One of the most mysterious moments Invisible Agentfrom Netflix, it’s failure of the argument to capture all his ambitions. On the one hand, this thriller in which a stubborn hero must fight a seasoned villain. On the other hand, a framework that analyzes power and its ramifications as part of a disturbing context. But in fact, the Russo brothers’ new film is nothing more than a full-fledged snapshot of the action genre. And this is to the extent that the argument can’t back up its best points. Or, in any case, delve into its subtleties.

Invisible Agent, as a premise, seems to only go through two points. The visual section, where the visual tricks are simply stunning, is a valuable combination of technique and ingenuity. On the other hand, the moments in which he tries to justify the behavior of his characters. Or at least make them believable. But the script isn’t thick enough to pull it off, so the feature film seems to float in his endless fight scenes. Having trouble telling a story that tries to delve into shenanigans, strategies and decisions based on technical knowledge, movie decreases in its first part. Particularly when he struggles to get into the psychology of the characters, who are flat, awkward and, more often than not, more focused on looking athletic than shiny.

In fact, the film finds its best moments when its two main characters have to face each other. Court Gentry (Ryan Gosling) is a CIA assassin on the run. And it’s the way the film talks about the possibility of Gentry’s courage and fearlessness that sustains the character. Beyond its reflection as an independent element of a brutal and efficient larger mechanism, the premise around it has little to say. The Russo brothers, who have demonstrated a more than convincing ability to tell large-scale stories, have difficulty with specific. Especially when they need to dig deeper and analyze the motive that drives their character into new areas.

At the other extreme is Lloyd Hansen (Chris Evans), a psychopathic killer who seems to sum up all the clichés of the genre. Grinning, sinister and unforgiving, Evans’ Hansen is a playful, unconvincing combination of something a little more sinister. In fact, the Russo brothers (who also write the screenplay) seem unable to analyze and form an idea of ​​this unstoppable and violent figure. Is his goal just to kill? Or is there something more hidden and more suggestive in their savage ferocity? Little can be said about the character, who seems to be a versatile version of the usual hitman who has nothing to lose, but everything to gain. But for a movie that tries to show that killing has value, or at least that it does, the idea is complex and difficult.

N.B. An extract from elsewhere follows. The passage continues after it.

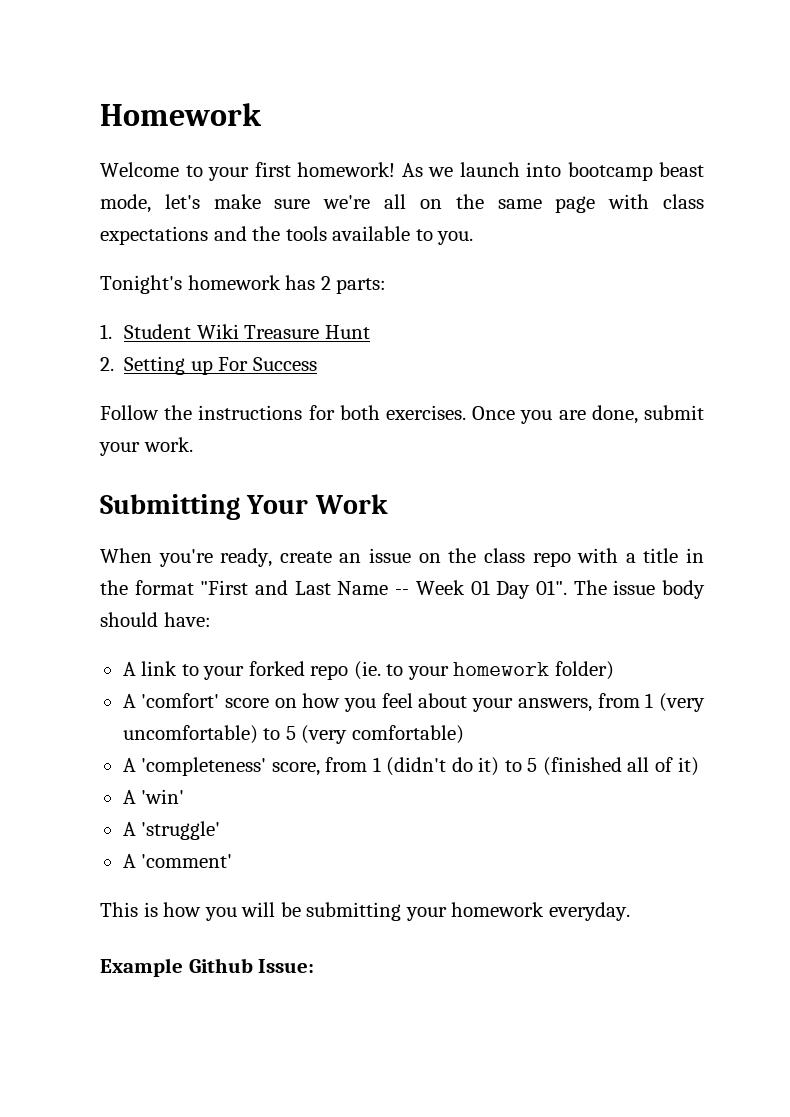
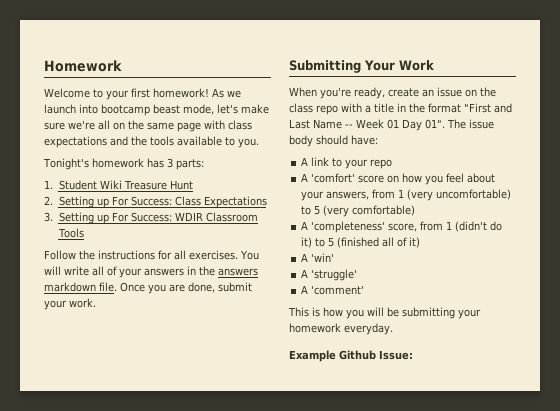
[320,276,331,290] 2 -> [166,158,173,168] 3
[252,357,317,371] [100,405,466,420] Success // Follow the instructions for both exercises. -> [130,196,267,208] [44,212,258,224] [57,228,85,238] [44,250,259,260] [44,266,258,278] [44,282,117,292] Success: Class Expectations // 3. Setting up For Success: WDIR Classroom Tools // Follow the instructions for all exercises. You will write all of your answers in the answers markdown file.
[248,661,614,680] forked repo (ie. to your homework folder) -> [370,159,393,169] repo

An extravagant journey to flat history

gray man

After a promising first stretch, invisible agent soon he has nothing to say. At least, apart from this game of cat and mouse, which is worth little and tries to show a lot. It’s embarrassing that the movie is so empty, with so many elements in his favor. The Russo brothers turn a visual spectacle into a series of conditions and versions of a competent and integral action. Actors are faced with the dilemma of giving personality to unlikely characters who float in the midst of a sea of ​​increasingly exaggerated clichés.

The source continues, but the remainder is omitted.